Just a set of notes I bashed together for work a couple of years ago, under the snappy title of "Excel as a substitute for commonly used CaseWare IDEA functionality" – that's a data analysis and manipulation package we use both for scripted automated tasks and more ad-hoc ones.
IDEA particularly suits situations where you want to perform multiple tasks on a particular set of data, such as splitting down spend into categories. The costing of its licensing model is unfortunately prohibitive to have more than one or two concurrent users, plus for a lot of more ad-hoc queries it'd be overkill. I prefer SQL for building queries where that's practical, but Excel is a graphical interface most people are familiar with.

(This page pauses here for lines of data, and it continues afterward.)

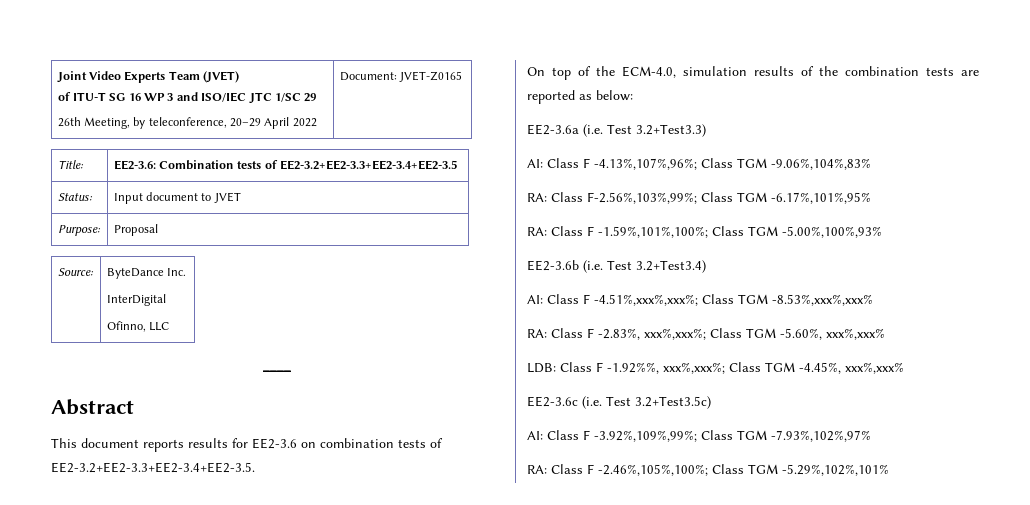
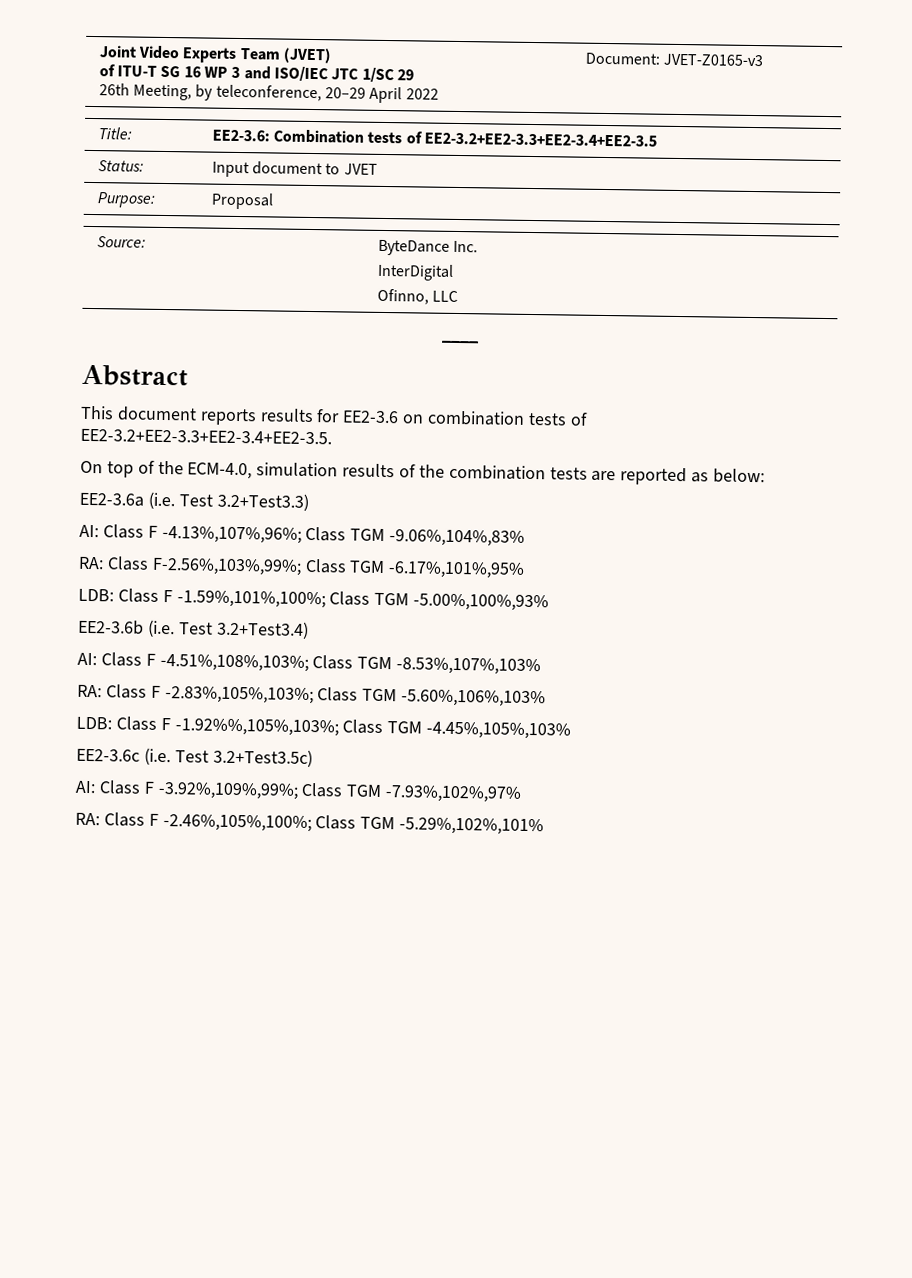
  Joint Video Experts Team (JVET)
  of ITU-T SG 16 WP 3 and ISO/IEC JTC 1/SC 29
- 26th Meeting, by teleconference, 20–29 April 2022 | Document: JVET-Z0165
+ 26th Meeting, by teleconference, 20–29 April 2022 | Document: JVET-Z0165-v3
- RA: Class F -1.59%,101%,100%; Class TGM -5.00%,100%,93%
+ LDB: Class F -1.59%,101%,100%; Class TGM -5.00%,100%,93%
- AI: Class F -4.51%,xxx%,xxx%; Class TGM -8.53%,xxx%,xxx%
- RA: Class F -2.83%, xxx%,xxx%; Class TGM -5.60%, xxx%,xxx%
- LDB: Class F -1.92%%, xxx%,xxx%; Class TGM -4.45%, xxx%,xxx%
+ AI: Class F -4.51%,108%,103%; Class TGM -8.53%,107%,103%
+ RA: Class F -2.83%,105%,103%; Class TGM -5.60%,106%,103%
+ LDB: Class F -1.92%%,105%,103%; Class TGM -4.45%,105%,103%

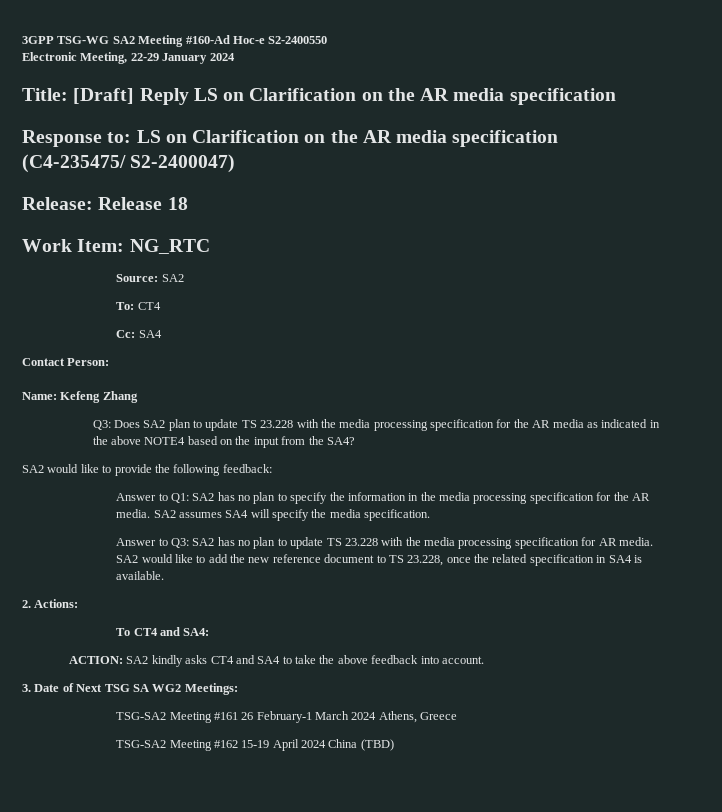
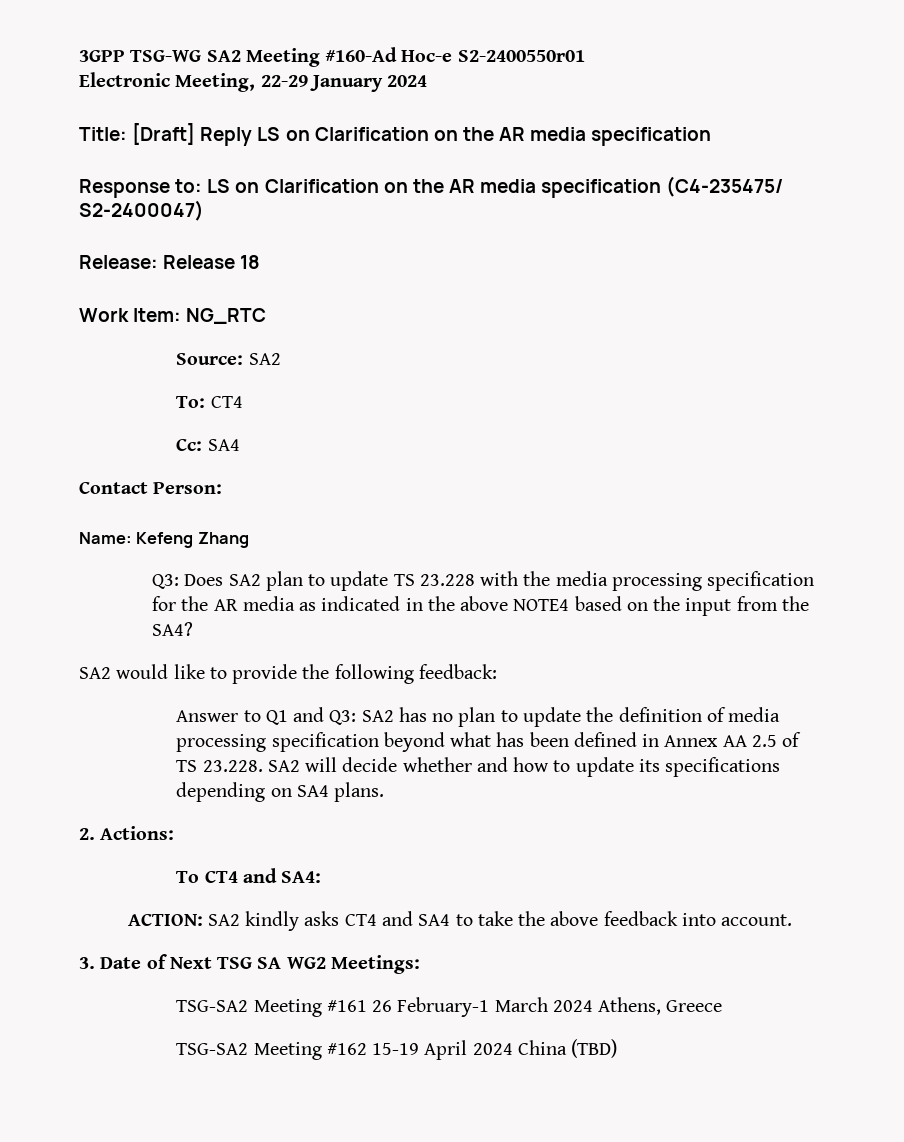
- 3GPP TSG-WG SA2 Meeting #160-Ad Hoc-e S2-2400550
+ 3GPP TSG-WG SA2 Meeting #160-Ad Hoc-e S2-2400550r01
- Answer to Q1: SA2 has no plan to specify the information in the media processing specification for the AR media. SA2 assumes SA4 will specify the media specification.
- Answer to Q3: SA2 has no plan to update TS 23.228 with the media processing specification for AR media. SA2 would like to add the new reference document to TS 23.228, once the related specification in SA4 is available.
+ Answer to Q1 and Q3: SA2 has no plan to update the definition of media processing specification beyond what has been defined in Annex AA 2.5 of TS 23.228. SA2 will decide whether and how to update its specifications depending on SA4 plans.

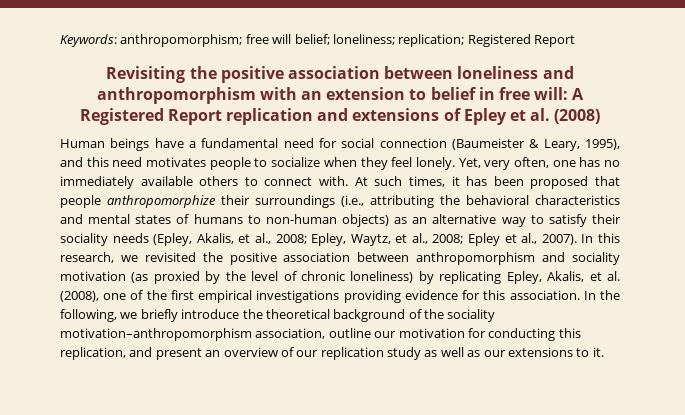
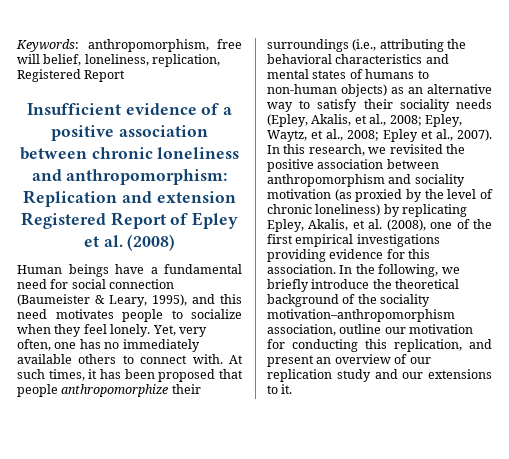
- Keywords: anthropomorphism; free will belief; loneliness; replication; Registered Report
+ Keywords: anthropomorphism, free will belief, loneliness, replication, Registered Report
- Revisiting the positive association between loneliness and anthropomorphism with an extension to belief in free will: A Registered Report replication and extensions of Epley et al. (2008)
+ Insufficient evidence of a positive association between chronic loneliness and anthropomorphism: Replication and extension Registered Report of Epley et al. (2008)
- In the following, we briefly introduce the theoretical background of the sociality motivation–anthropomorphism association, outline our motivation for conducting this replication, and present an overview of our replication study as well as our extensions to it.
+ In the following, we briefly introduce the theoretical background of the sociality motivation–anthropomorphism association, outline our motivation for conducting this replication, and present an overview of our replication study and our extensions to it.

Whilst as a how-to document it's not perfect by any stretch and some of the terminology isn't as clear or regular as I might use now, such as talking about forming tokens for matching rather than keys, it may still be of passing interest – particularly if you're in either field mentioned. Contents are as follows:
1. Summarise / aggregate
2. Use pivot tables to categorise or timeline data
3. Extract records from a set
4. Find unique or duplicate values
5. Find gaps in a sequence
6. Stratify records
7. Join two sets of data on a field
8. Creating identifiers to data match with
I should mention that I did this outside of work, that all of the data in the screenshots is fake, randomised or a matter of public record, and as far as licence goes let's say https://creativecommons.org/publicdomain/zero/1.0/
You might also be interested in a previous post, Some SQL Server functions for string matching
Note from the future: you should also check out Power Query / Get & Transform in more recent versions of Excel, as it makes one-to-many and many-to-many joins between data sets straightforward in ways you'd previously have wanted MS Query or Access to achieve using Office applications. Simple but very powerful.